— TO DO —
Every line below that holds the word "github" must be listed.

────────────────

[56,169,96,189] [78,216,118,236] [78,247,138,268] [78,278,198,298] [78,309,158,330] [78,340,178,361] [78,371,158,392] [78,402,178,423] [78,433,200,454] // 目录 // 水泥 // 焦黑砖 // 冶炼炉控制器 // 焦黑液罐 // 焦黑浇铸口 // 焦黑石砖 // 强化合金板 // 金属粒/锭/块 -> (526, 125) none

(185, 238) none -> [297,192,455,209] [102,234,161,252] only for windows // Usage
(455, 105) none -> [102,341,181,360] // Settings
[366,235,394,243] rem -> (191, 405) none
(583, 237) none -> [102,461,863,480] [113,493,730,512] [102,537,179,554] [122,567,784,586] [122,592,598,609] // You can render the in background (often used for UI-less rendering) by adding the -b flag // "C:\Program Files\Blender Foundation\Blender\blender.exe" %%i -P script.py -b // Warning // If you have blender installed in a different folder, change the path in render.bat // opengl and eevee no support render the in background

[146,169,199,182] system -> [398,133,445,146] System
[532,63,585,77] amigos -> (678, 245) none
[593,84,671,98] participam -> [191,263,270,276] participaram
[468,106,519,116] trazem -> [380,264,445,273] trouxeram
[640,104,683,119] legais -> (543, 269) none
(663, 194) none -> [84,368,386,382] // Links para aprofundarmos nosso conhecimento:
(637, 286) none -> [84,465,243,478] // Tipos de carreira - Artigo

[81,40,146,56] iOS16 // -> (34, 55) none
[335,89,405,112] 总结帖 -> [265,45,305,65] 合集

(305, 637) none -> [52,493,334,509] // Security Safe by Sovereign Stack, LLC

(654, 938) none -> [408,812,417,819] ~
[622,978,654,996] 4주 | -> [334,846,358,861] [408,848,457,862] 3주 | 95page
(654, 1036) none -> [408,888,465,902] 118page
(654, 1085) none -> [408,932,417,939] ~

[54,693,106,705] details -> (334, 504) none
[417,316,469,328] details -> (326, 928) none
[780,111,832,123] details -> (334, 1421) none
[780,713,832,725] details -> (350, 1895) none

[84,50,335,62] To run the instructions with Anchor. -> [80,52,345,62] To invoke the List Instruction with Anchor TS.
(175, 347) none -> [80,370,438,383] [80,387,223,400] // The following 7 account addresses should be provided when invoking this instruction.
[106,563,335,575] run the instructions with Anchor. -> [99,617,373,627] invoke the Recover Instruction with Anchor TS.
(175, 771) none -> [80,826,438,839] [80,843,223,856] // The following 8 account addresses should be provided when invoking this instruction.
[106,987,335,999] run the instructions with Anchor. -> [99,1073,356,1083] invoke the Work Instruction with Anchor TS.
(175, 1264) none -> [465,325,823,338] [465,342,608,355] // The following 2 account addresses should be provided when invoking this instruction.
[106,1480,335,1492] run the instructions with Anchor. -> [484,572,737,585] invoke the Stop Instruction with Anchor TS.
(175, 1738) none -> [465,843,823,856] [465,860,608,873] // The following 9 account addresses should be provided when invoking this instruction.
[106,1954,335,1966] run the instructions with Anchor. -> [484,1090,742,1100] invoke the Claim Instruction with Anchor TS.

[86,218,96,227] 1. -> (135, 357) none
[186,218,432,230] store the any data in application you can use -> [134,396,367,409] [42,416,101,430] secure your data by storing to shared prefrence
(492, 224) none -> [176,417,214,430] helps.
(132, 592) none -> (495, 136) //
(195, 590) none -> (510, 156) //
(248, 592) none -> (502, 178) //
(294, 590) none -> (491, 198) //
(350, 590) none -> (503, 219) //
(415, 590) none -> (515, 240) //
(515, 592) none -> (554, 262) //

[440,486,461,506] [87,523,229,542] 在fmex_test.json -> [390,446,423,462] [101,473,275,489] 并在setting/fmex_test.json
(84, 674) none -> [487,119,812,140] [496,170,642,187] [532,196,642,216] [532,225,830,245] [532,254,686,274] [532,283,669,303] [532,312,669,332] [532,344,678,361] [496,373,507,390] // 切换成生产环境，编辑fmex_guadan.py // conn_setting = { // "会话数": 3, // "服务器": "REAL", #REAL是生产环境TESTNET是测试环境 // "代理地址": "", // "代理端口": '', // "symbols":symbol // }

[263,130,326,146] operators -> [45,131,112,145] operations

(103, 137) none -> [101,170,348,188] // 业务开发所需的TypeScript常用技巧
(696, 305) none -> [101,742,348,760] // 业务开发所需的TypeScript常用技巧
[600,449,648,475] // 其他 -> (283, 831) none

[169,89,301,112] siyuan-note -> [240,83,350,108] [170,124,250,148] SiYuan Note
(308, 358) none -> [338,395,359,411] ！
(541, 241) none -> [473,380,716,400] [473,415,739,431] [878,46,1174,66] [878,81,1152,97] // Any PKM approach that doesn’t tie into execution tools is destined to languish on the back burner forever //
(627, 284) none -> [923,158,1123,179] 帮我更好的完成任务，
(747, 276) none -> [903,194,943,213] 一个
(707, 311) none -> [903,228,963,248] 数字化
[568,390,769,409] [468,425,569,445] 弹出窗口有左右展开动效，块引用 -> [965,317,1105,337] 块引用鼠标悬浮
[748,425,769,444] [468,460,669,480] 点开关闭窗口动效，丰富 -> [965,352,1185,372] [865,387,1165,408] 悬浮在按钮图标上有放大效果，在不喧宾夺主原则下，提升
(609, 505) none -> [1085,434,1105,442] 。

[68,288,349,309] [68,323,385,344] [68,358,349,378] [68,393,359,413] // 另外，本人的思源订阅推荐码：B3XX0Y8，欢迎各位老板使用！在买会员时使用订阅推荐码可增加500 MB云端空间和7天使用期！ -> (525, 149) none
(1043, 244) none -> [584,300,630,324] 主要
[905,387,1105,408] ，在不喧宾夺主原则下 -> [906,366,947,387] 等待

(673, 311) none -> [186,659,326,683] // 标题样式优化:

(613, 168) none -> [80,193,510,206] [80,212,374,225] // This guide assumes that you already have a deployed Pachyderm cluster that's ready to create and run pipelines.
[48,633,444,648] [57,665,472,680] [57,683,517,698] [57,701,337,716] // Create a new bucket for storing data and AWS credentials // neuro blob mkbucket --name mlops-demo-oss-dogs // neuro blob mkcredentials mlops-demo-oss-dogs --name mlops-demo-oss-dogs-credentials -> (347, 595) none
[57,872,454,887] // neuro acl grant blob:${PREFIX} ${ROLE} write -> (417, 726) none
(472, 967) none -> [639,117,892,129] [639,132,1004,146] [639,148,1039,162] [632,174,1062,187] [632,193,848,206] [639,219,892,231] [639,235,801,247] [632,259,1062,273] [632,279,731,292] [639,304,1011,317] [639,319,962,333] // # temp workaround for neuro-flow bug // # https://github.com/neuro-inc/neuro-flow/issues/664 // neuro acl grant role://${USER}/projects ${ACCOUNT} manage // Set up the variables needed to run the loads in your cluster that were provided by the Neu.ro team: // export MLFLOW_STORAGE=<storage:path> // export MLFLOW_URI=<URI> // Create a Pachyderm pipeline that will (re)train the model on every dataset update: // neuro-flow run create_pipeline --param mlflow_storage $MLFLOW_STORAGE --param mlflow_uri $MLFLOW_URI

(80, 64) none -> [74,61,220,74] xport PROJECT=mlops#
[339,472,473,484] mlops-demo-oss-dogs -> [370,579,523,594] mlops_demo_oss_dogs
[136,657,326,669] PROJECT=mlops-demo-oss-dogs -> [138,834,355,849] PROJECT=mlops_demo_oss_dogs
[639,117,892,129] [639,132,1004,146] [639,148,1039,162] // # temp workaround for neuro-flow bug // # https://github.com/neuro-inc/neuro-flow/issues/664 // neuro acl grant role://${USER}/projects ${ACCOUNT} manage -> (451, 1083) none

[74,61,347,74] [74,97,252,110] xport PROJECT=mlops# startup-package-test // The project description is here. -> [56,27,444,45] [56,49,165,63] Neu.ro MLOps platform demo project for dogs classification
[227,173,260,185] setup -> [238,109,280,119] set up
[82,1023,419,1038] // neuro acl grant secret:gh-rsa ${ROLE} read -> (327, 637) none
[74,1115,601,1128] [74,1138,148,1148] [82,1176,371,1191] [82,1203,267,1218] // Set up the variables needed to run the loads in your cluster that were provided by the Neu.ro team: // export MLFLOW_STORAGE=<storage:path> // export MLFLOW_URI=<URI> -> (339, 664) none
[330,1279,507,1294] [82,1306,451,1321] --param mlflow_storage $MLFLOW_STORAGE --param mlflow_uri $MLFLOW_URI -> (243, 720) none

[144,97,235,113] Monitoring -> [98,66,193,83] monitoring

────────────────

— FINAL ANSWER —
(472, 967) none -> [639,117,892,129] [639,132,1004,146] [639,148,1039,162] [632,174,1062,187] [632,193,848,206] [639,219,892,231] [639,235,801,247] [632,259,1062,273] [632,279,731,292] [639,304,1011,317] [639,319,962,333] // # temp workaround for neuro-flow bug // # https://github.com/neuro-inc/neuro-flow/issues/664 // neuro acl grant role://${USER}/projects ${ACCOUNT} manage // Set up the variables needed to run the loads in your cluster that were provided by the Neu.ro team: // export MLFLOW_STORAGE=<storage:path> // export MLFLOW_URI=<URI> // Create a Pachyderm pipeline that will (re)train the model on every dataset update: // neuro-flow run create_pipeline --param mlflow_storage $MLFLOW_STORAGE --param mlflow_uri $MLFLOW_URI
[639,117,892,129] [639,132,1004,146] [639,148,1039,162] // # temp workaround for neuro-flow bug // # https://github.com/neuro-inc/neuro-flow/issues/664 // neuro acl grant role://${USER}/projects ${ACCOUNT} manage -> (451, 1083) none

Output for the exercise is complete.